Found Footage Purity
Due to the way this film is constructed, the found footage purity of Skew is fairly low. During scenes where Simon rewinds the tape to view earlier footage, we (the audience) see the rewind, something that obviously does not record to video.
Other scenes include things that only Simon sees while looking through the video camera viewfinder, but are not visible on the tape when viewed by his friends – again, this is something that is not recorded to video. In this sense the footage that makes up Skew is really from the POV of the video camera itself as well as what Simon sees looking through the video camera. A similar approach is used in the found footage film Nightlight (2015), in which is filmed from the POV of a flashlight.
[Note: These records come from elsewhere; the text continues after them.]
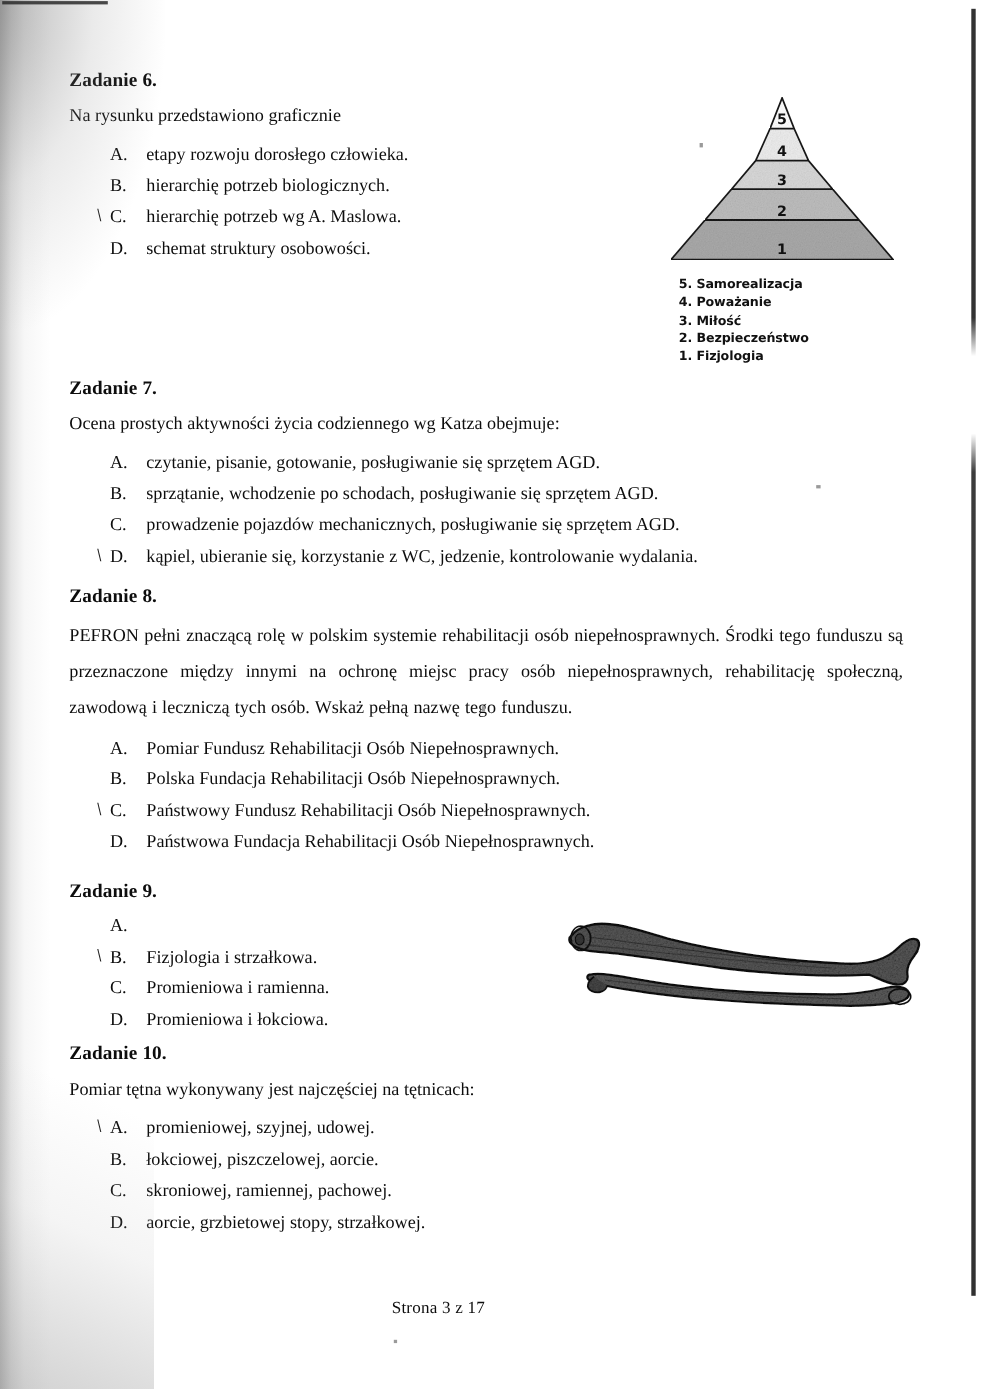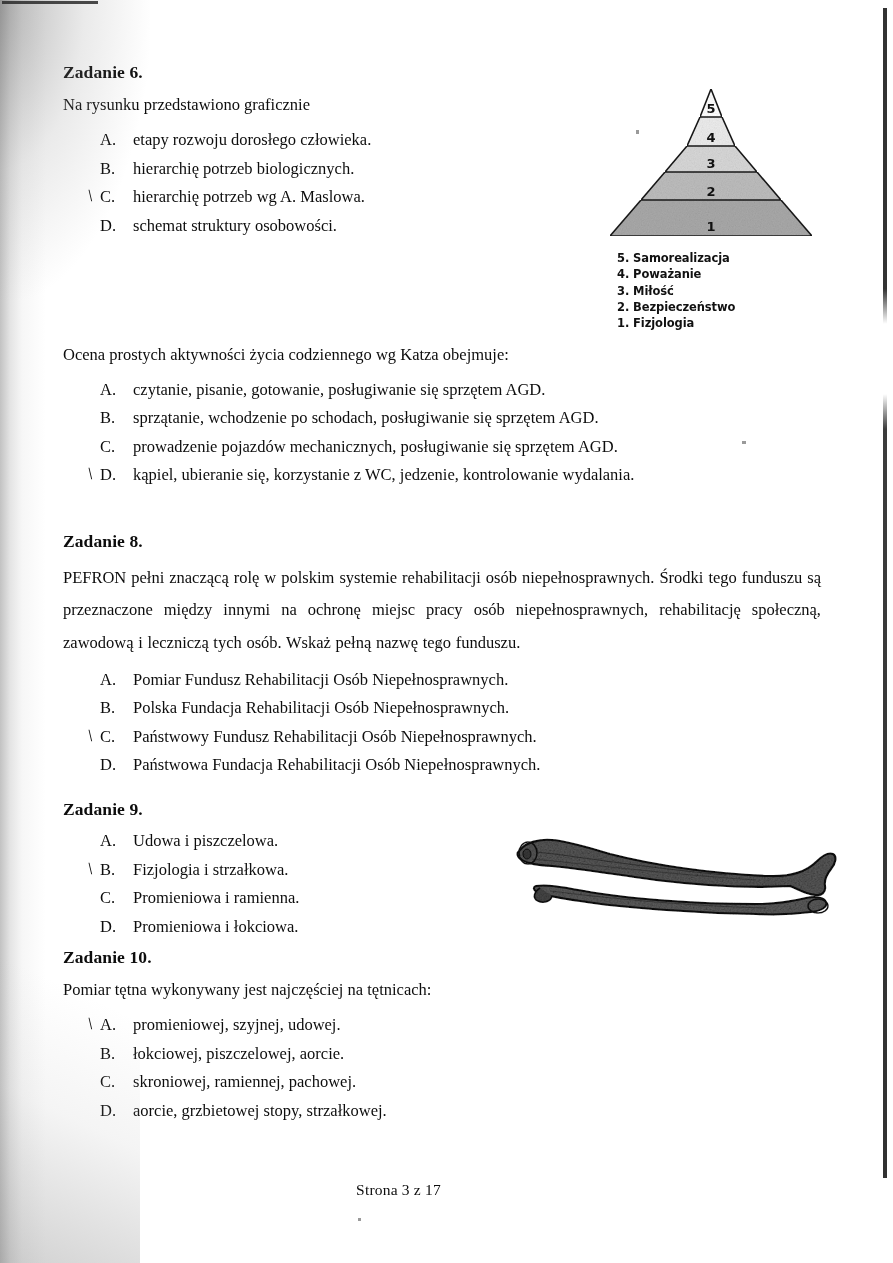--- a/index.html
+++ b/index.html
@@ -247,20 +247,21 @@
     <figcaption id="maslow-legend">
       <div>5. Samorealizacja</div>
       <div>4. Poważanie</div>
       <div>3. Miłość</div>
       <div>2. Bezpieczeństwo</div>
       <div>1. Fizjologia</div>
     </figcaption>
   </figure>
 
   <section class="task" style="top:343px;width:700px;">
+    <h2 class="task-heading">Zadanie 7.</h2>
     <p class="task-stem">Ocena prostych aktywności życia codziennego wg Katza obejmuje:</p>
     <ul class="options">
       <li class="option">
 
         <span class="option-letter">A.</span>
         <span class="option-text">czytanie, pisanie, gotowanie, posługiwanie się sprzętem AGD.</span>
       </li>
       <li class="option">
 
         <span class="option-letter">B.</span>
@@ -305,21 +306,20 @@
       </li>
     </ul>
   </section>
 
   <section class="task" style="top:766px;width:400px;margin-top:34px;">
     <h2 class="task-heading">Zadanie 9.</h2>
     <ul class="options">
       <li class="option">
 
         <span class="option-letter">A.</span>
-        <span class="option-text">Udowa i piszczelowa.</span>
       </li>
       <li class="option">
         <span class="tick">\</span>
         <span class="option-letter">B.</span>
         <span class="option-text">Fizjologia i strzałkowa.</span>
       </li>
       <li class="option">
 
         <span class="option-letter">C.</span>
         <span class="option-text">Promieniowa i ramienna.</span>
If the tapes in Skew were actually viewed, the found footage would not contain any supernatural elements.
We can’t fault Skew for taking this unique cinematographic approach, as this is clearly the creative direction intended for the film. Films like Skew, Nightlight (2015), and Preternatural (2015) create a scoring conundrum, as these creative works each employ their own unique artistic interpretation of found footage, and in doing so break many of the rules expected of the genre. Nonetheless, the found footage purity for Skew, a purely objective rating, must take a hit as the film deviates from the cinematographic norms of the genre. While the found footage purity score suffers because of this, the score is not penalized to the extent of a film that took the more traditional approach and did a poor job at execution – Skew has a clear strategy that is properly implemented according to its own unique set of rules.